What Bannister accomplished a lifetime ago—64 years this May—was simultaneously incapable of reproduction even as it set up its quick demise. No one ever can replace Bannister’s Original Win against the four-minute barrier. Yet the moment he finished track’s classic race in 3 minutes, 59.4 seconds, he assured the benchmark’s vulnerability.

That is because Bannister’s feat was as psychological as it was physical. Before his breakthrough, there had been building, for at least a decade, myths and old-wives’ tales that attempting such a speed at that distance might result in heart failure. That human lung and muscle capacity already had reached the maximum.

So, with that nonsense dismissed, Bannister’s record, earthshaking as it was on May 6, 1954, was put to rest by Australian John Landy’s 3:58.0 on June 21 of that year.

Within three years, 12 runners had turned in a combined 18 sub-four races. In Bannister’s wake, it now has become almost routine for elite runners to break four minutes, with nearly 1,500 now in that club. At an indoor meet in Boston the week before Bannister died, four men in the same race finished under four minutes. There are high school lads these days running as fast as Bannister’s old standard, with the world mile record now lowered to 3:43:13 by Morocco’s Hicham El Guerrouj in 1999.

In the long view, that sort of human progress isn’t so shocking, with all manner of advancements, beyond individual talent, having greased the skids for modern runners. Bannister’s fellow Englishman Sebastian Coe, who rewrote the world mile record three times in the late 1970s and early ‘80s (with a best of 3:47.33), once noted that Bannister clocked his 3:59.4 “on limited scientific knowledge, in leather shoes in which the spikes weighed more than the tissue-thin shoes today, on tracks at which speedway riders would turn up their noses. So as far as I’m concerned, that was one of the great runs of all time.”

Indeed, in 1954, even full nutrition was an issue, with vestiges of the United Kingdom’s World War II-era food rationing still in place. The era’s cinder running tracks were closer to the consistency of sand than present-day synthetic surfaces that put a little bounce in the runner’s step. In Bannister’s time, the science of training was in its relative infancy, with his workouts reported to consist of fewer than 30 miles per week. Compare that to El Guerrouj’s 100 to 120 weekly mileage during his peak seasons in the late 1990s and early 2000s. Bannister even confessed to the occasional cigarette.

Also, the dawn of full professionalism in track during the 1980s began to afford athletes access to the best coaching and the freedom to concentrate all of their time on their sport.

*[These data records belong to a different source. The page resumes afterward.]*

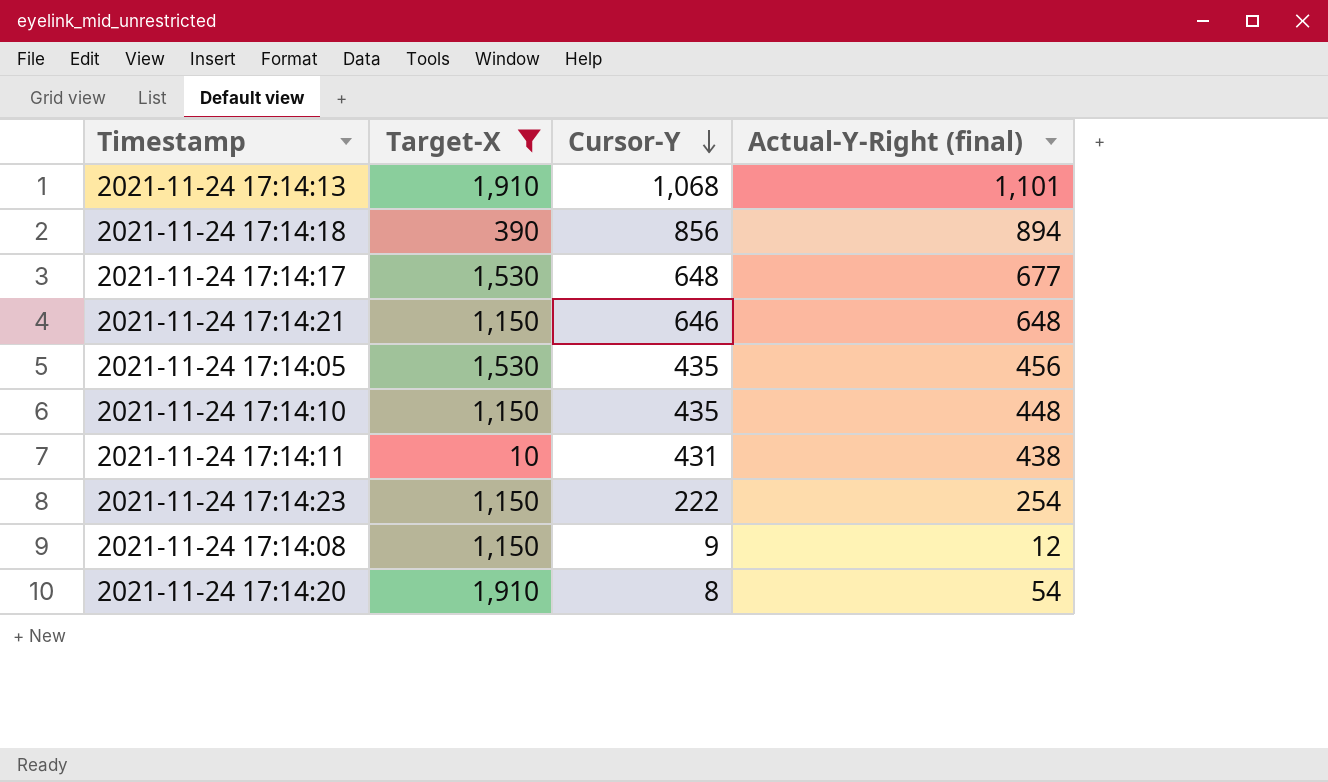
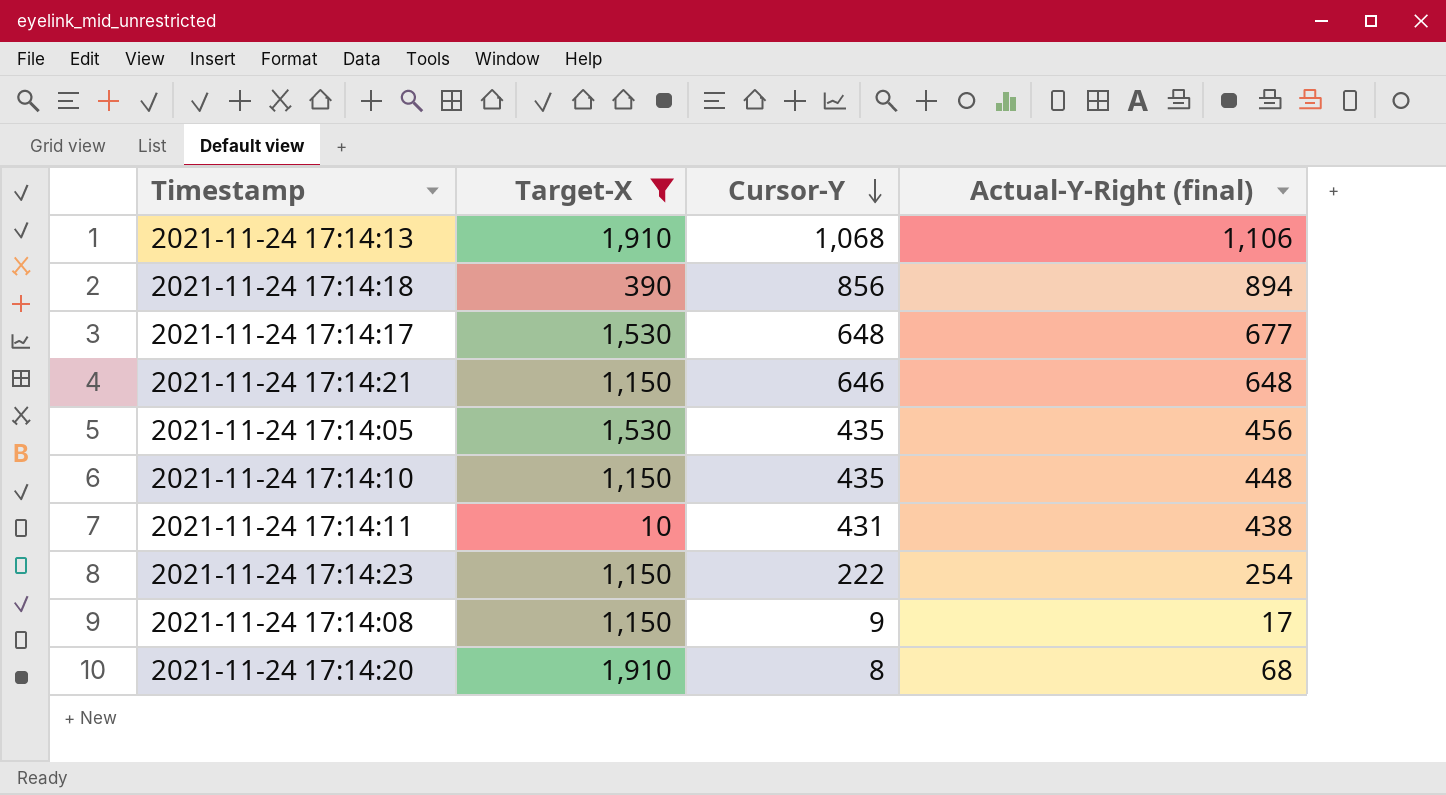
2021-11-24 17:14:13 | Actual-Y-Right (final): 1,101 -> 1,106
2021-11-24 17:14:08 | Actual-Y-Right (final): 12 -> 17
2021-11-24 17:14:20 | Actual-Y-Right (final): 54 -> 68

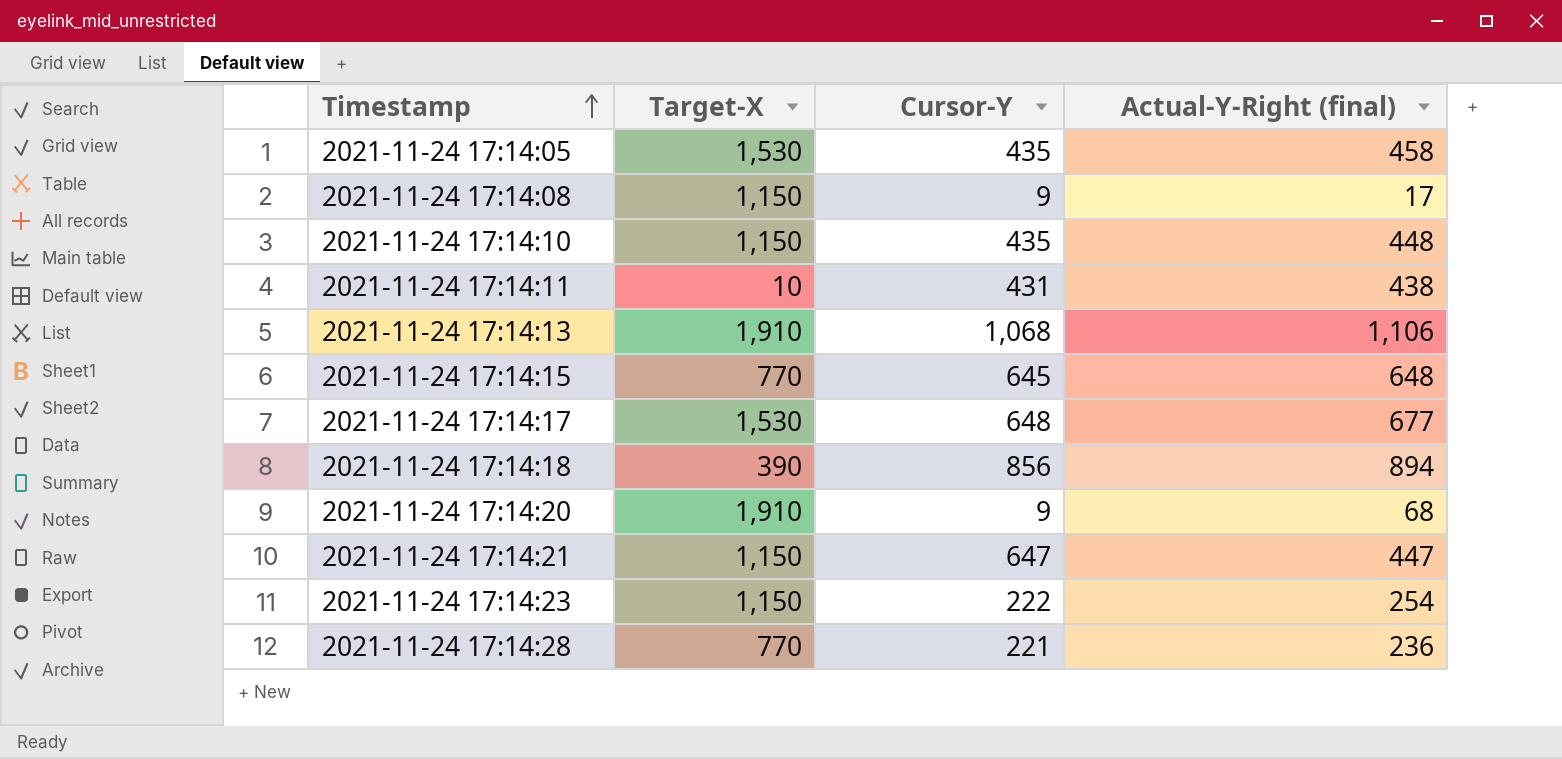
filter: Target-X != 770 -> none
row order: Cursor-Y descending -> Timestamp ascending
2021-11-24 17:14:05 | Actual-Y-Right (final): 456 -> 458
2021-11-24 17:14:20 | Cursor-Y: 8 -> 9
2021-11-24 17:14:21 | Cursor-Y: 646 -> 647
2021-11-24 17:14:21 | Actual-Y-Right (final): 648 -> 447

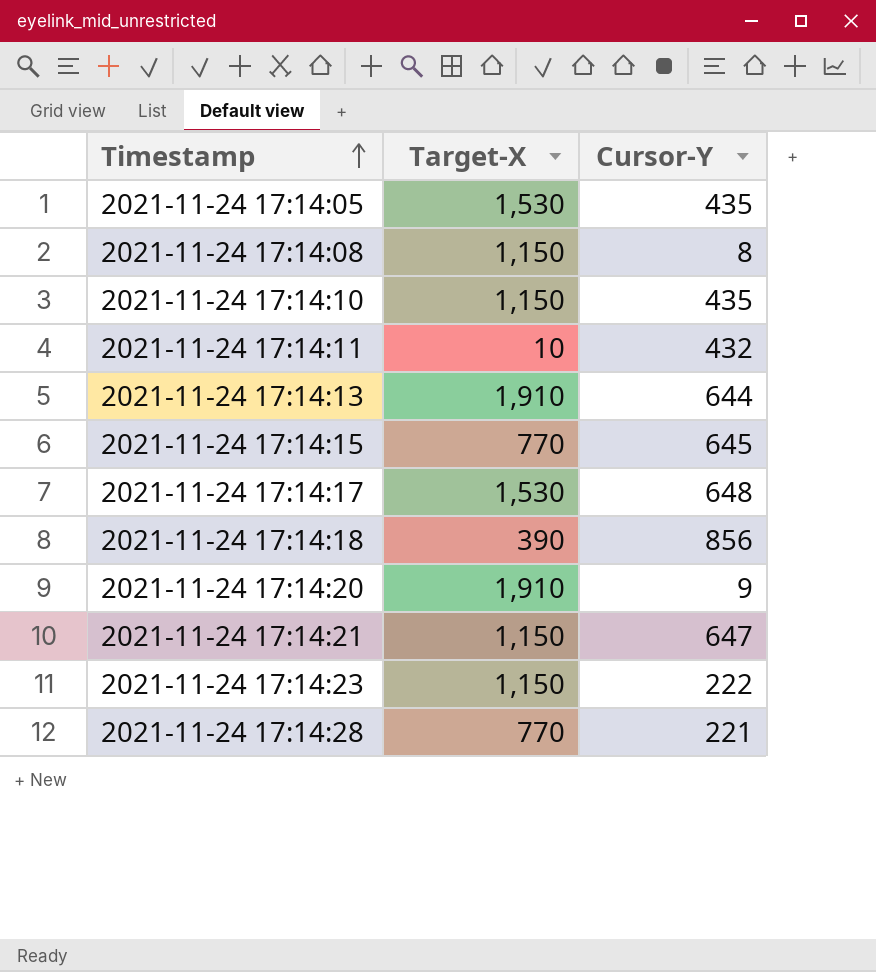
column Actual-Y-Right (final) | position: 4 -> none
2021-11-24 17:14:08 | Cursor-Y: 9 -> 8
2021-11-24 17:14:11 | Cursor-Y: 431 -> 432
2021-11-24 17:14:13 | Cursor-Y: 1,068 -> 644

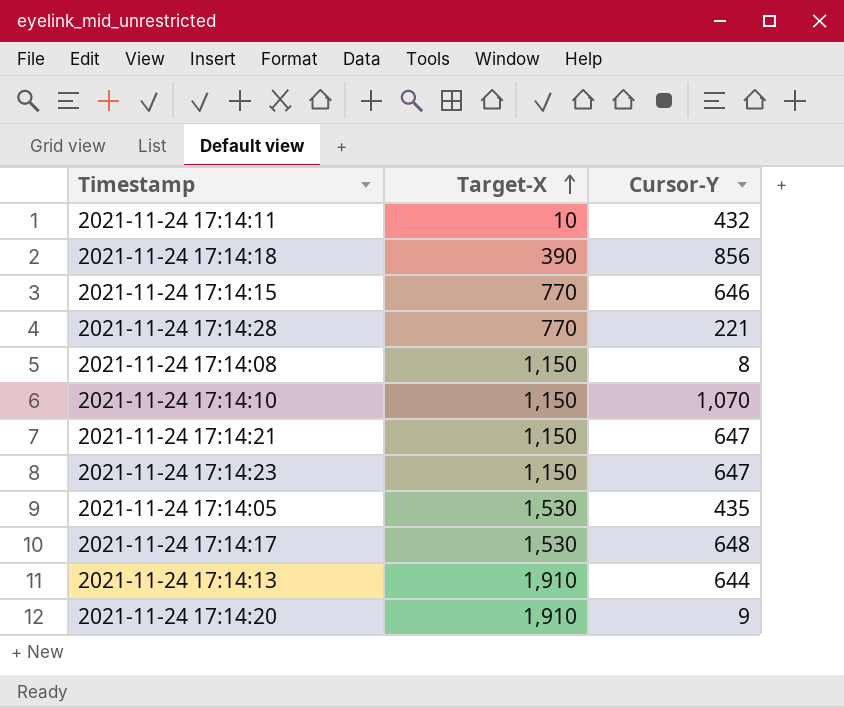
row order: Timestamp ascending -> Target-X ascending
2021-11-24 17:14:15 | Cursor-Y: 645 -> 646
2021-11-24 17:14:10 | Cursor-Y: 435 -> 1,070
2021-11-24 17:14:23 | Cursor-Y: 222 -> 647

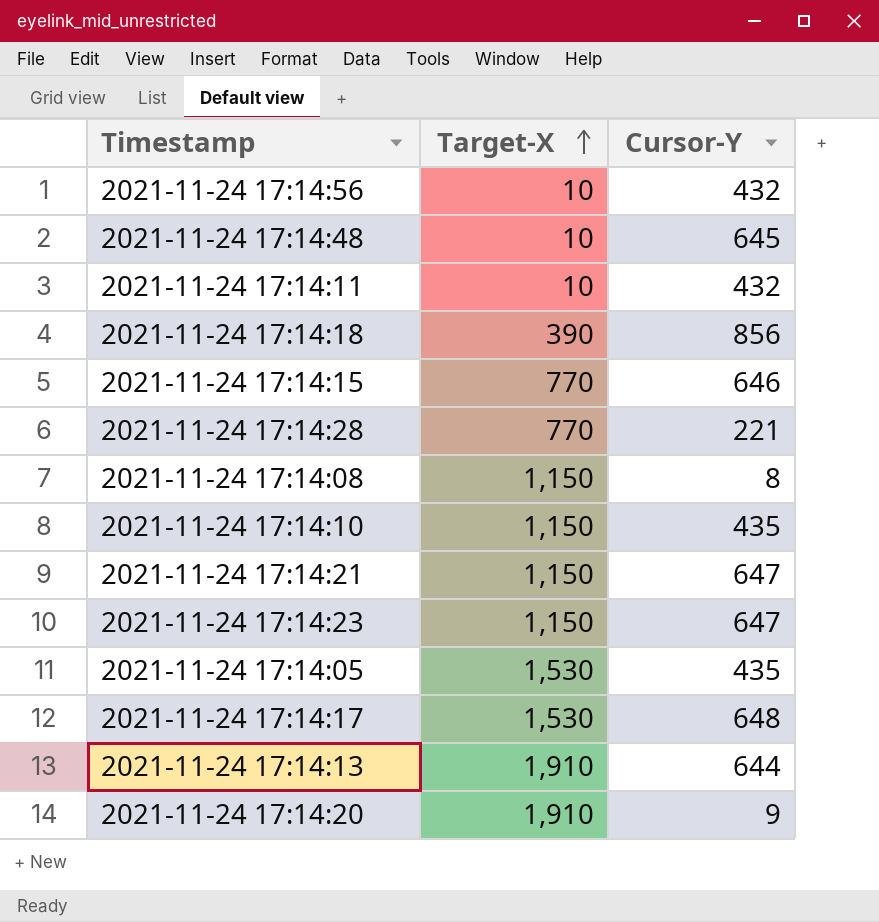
row 2021-11-24 17:14:56: none -> 10 | 432
row 2021-11-24 17:14:48: none -> 10 | 645
2021-11-24 17:14:10 | Cursor-Y: 1,070 -> 435

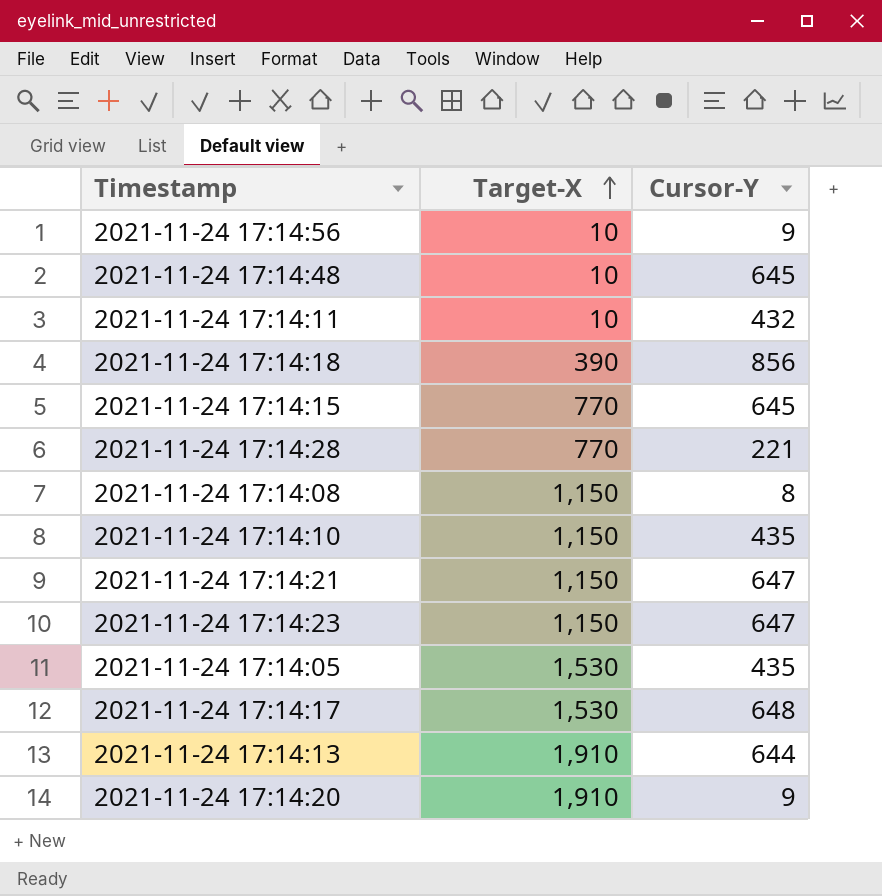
2021-11-24 17:14:56 | Cursor-Y: 432 -> 9
2021-11-24 17:14:15 | Cursor-Y: 646 -> 645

Still, with Bannister’s death, the obituaries and appreciations of the man and his historic moment have exhumed the impact of that first sub-four race from the boneyard of old news. It came a year after the first ascent of Mount Everest and was widely compared to the latter. (Bannister’s Sherpas, his version of mountaineering guide Tenzing Norgay to Edmund Hillary, were track teammates Chris Brasher and Chris Chataway, who functioned as pace-setters through three of the mile’s four laps.)

And here are a couple of fascinating details from Bannister’s big day:

It happens that one of the men timing the race at Oxford University’s Iffley Road track was Harold Abrahamson, the former British sprinter whose 100-meter victory at the 1924 Paris Olympics was the inspiration for the 1981 Academy Award-winning film “Chariots of Fire.”

It happens, too, that the Iffley Road public address announcer was another former sprinter named Norris McWhirter, who at the time was a sports journalist and track statistician. One year later, McWhirter co-founded the Guinness Book of World Records and commenced compiling factoids of less enduring extremes such as owner of the earth’s longest fingernails, most rapid yodel or longest continuing attack of hiccupping.

McWhirter is said to have telephoned a London reporter to advise that he should be at Iffley Road for the possibility of a big story. And, sure enough, at the race’s conclusion, McWhirter declared to the 1,000 spectators—in a drawn-out, dramatic cadence—that Bannister had won the meet’s fourth event “in a time which, subject to ratification, is a new track record, British native record, British all-comers record, European record, Commonwealth record and world record: Three minutes.…”

The rest was drowned out by cheers from the crowd. Somehow still echoing.